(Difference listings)
::::::::
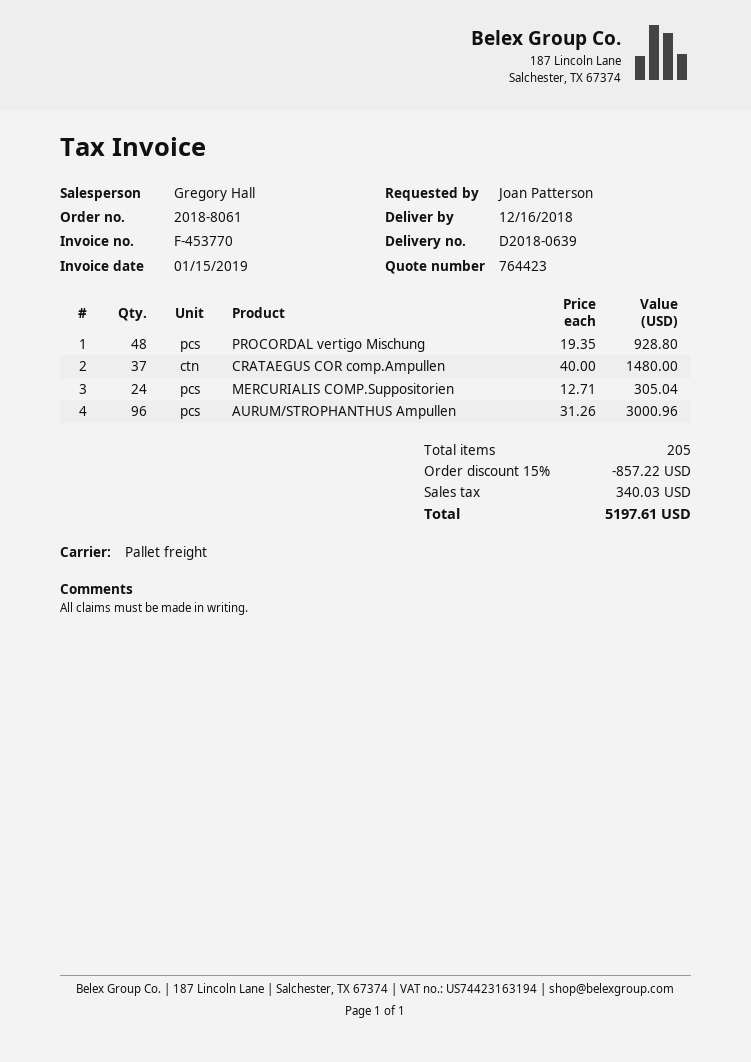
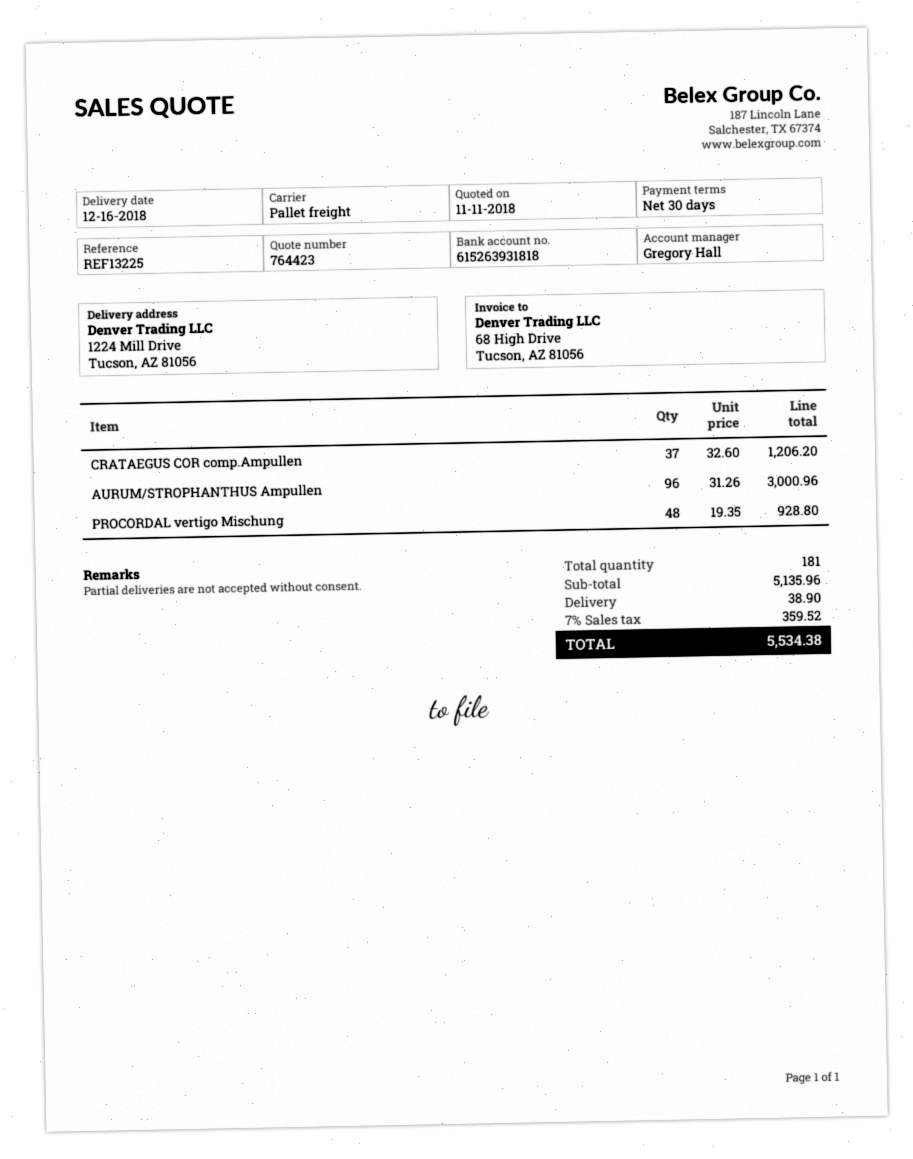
CRATAEGUS COR comp.Ampullen: 37 x 40.00 = 1480.00 -> 37 x 32.60 = 1206.20
MERCURIALIS COMP.Suppositorien: 24 x 12.71 = 305.04 -> none
total quantity: 205 -> 181
discount: 15% = 857.22 -> none
shipping: none -> 38.90
tax: 340.03 -> 359.52
total: 5197.61 -> 5534.38

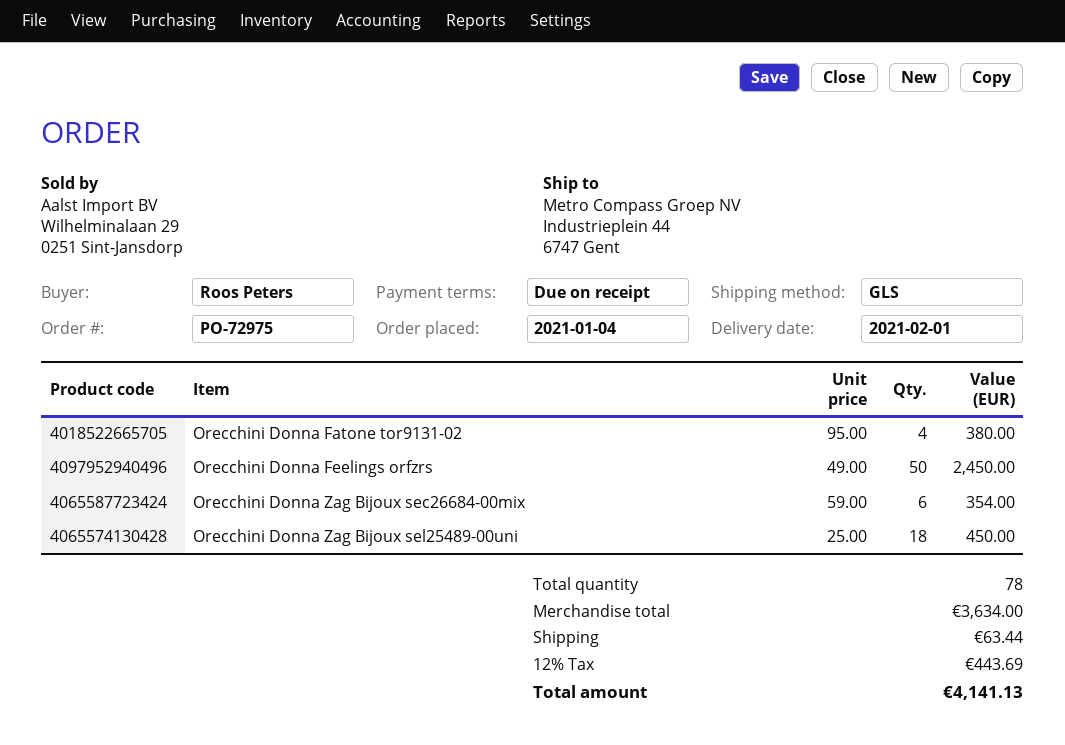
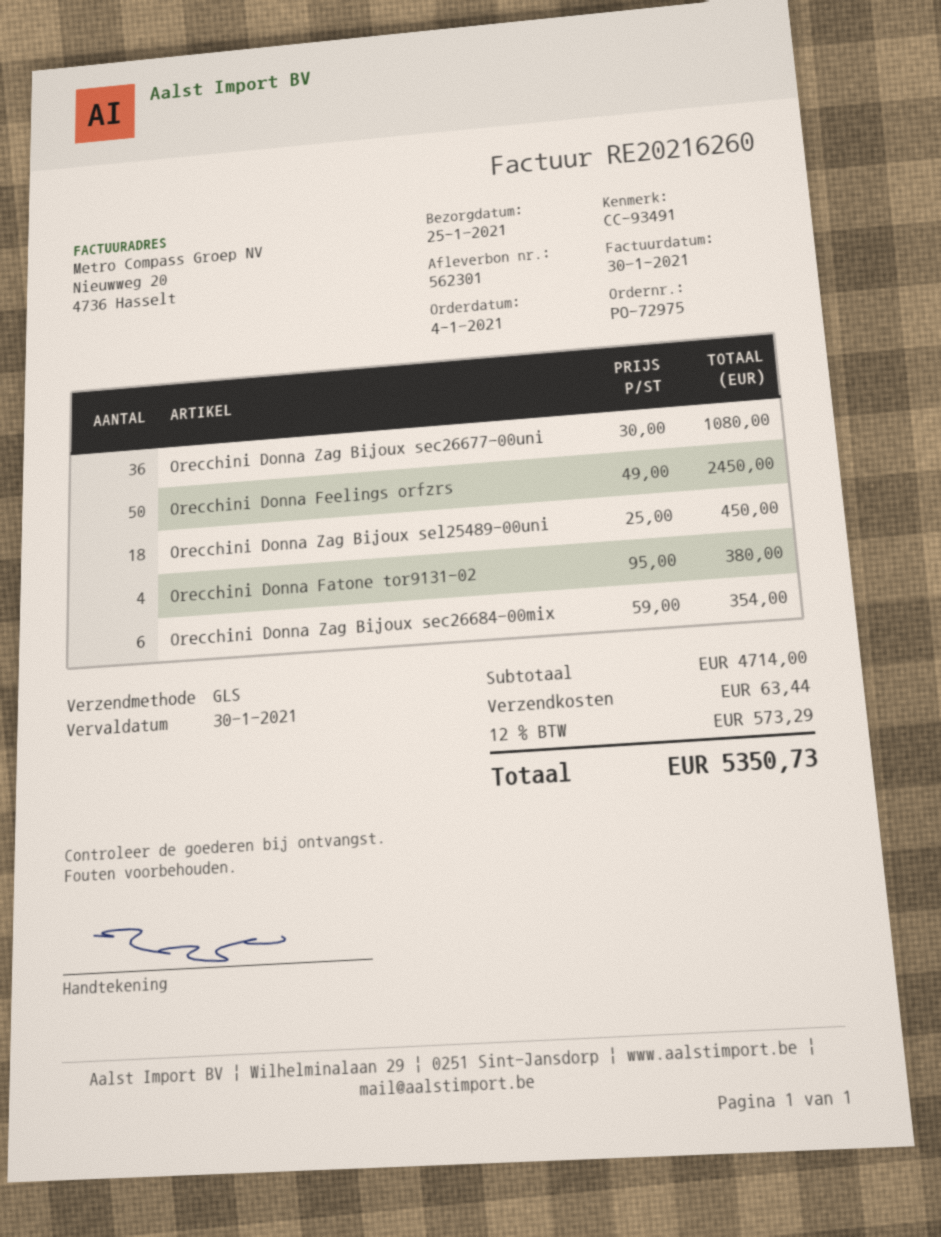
delivery date: 2021-02-01 -> 2021-01-25
Orecchini Donna Zag Bijoux sec26677-00uni: none -> 36 x 30.00 = 1080.00
subtotal: 3634.00 -> 4714.00
tax: 12% = 443.69 -> 12% = 573.29
total: 4141.13 -> 5350.73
::::::::
Work task - The copy should hold exactly the lines from the one containing "total quantity: 205 -> 181" through the final line of the records above, both ends included, and no picture.

Answer box -
total quantity: 205 -> 181
discount: 15% = 857.22 -> none
shipping: none -> 38.90
tax: 340.03 -> 359.52
total: 5197.61 -> 5534.38

delivery date: 2021-02-01 -> 2021-01-25
Orecchini Donna Zag Bijoux sec26677-00uni: none -> 36 x 30.00 = 1080.00
subtotal: 3634.00 -> 4714.00
tax: 12% = 443.69 -> 12% = 573.29
total: 4141.13 -> 5350.73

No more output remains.